Images embedded in the records are excluded; print everything else exactly as given.

━━ Data shown ━━

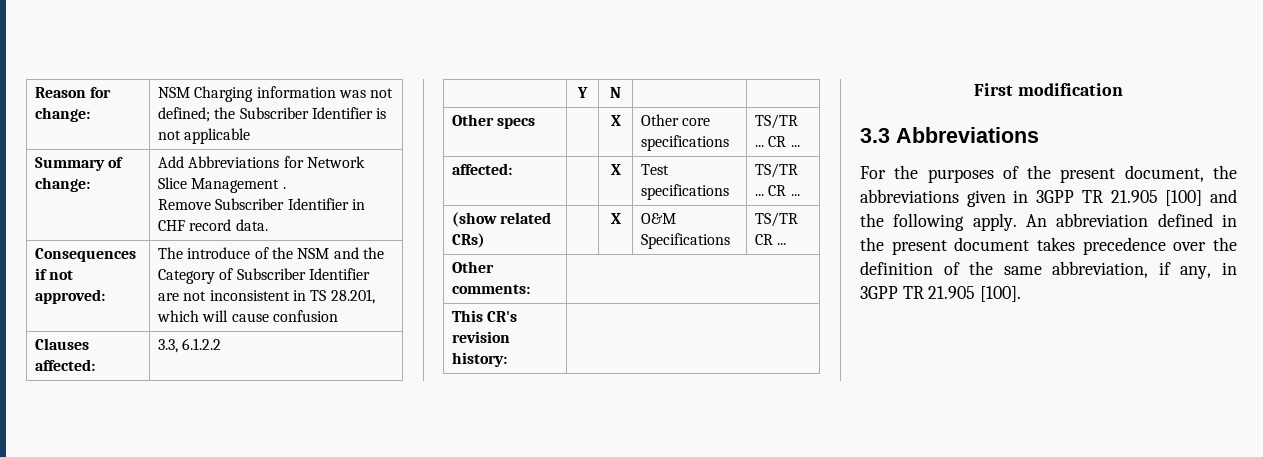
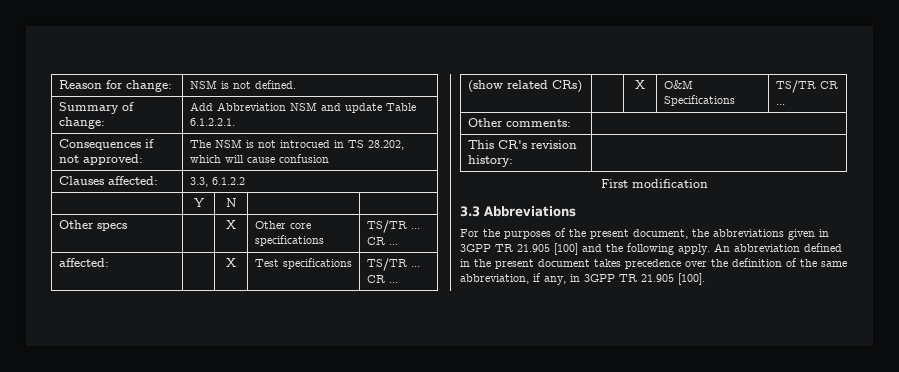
- Reason for change: | NSM Charging information was not defined; the Subscriber Identifier is not applicable
+ Reason for change: | NSM is not defined.
- Summary of change: | Add Abbreviations for Network Slice Management .
- Remove Subscriber Identifier in CHF record data.
+ Summary of change: | Add Abbreviation NSM and update Table 6.1.2.2.1.
- Consequences if not approved: | The introduce of the NSM and the Category of Subscriber Identifier are not inconsistent in TS 28.201, which will cause confusion
+ Consequences if not approved: | The NSM is not introcued in TS 28.202, which will cause confusion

━━━

**Task output**
- Reason for change: | NSM Charging information was not defined; the Subscriber Identifier is not applicable
+ Reason for change: | NSM is not defined.
- Summary of change: | Add Abbreviations for Network Slice Management .
- Remove Subscriber Identifier in CHF record data.
+ Summary of change: | Add Abbreviation NSM and update Table 6.1.2.2.1.
- Consequences if not approved: | The introduce of the NSM and the Category of Subscriber Identifier are not inconsistent in TS 28.201, which will cause confusion
+ Consequences if not approved: | The NSM is not introcued in TS 28.202, which will cause confusion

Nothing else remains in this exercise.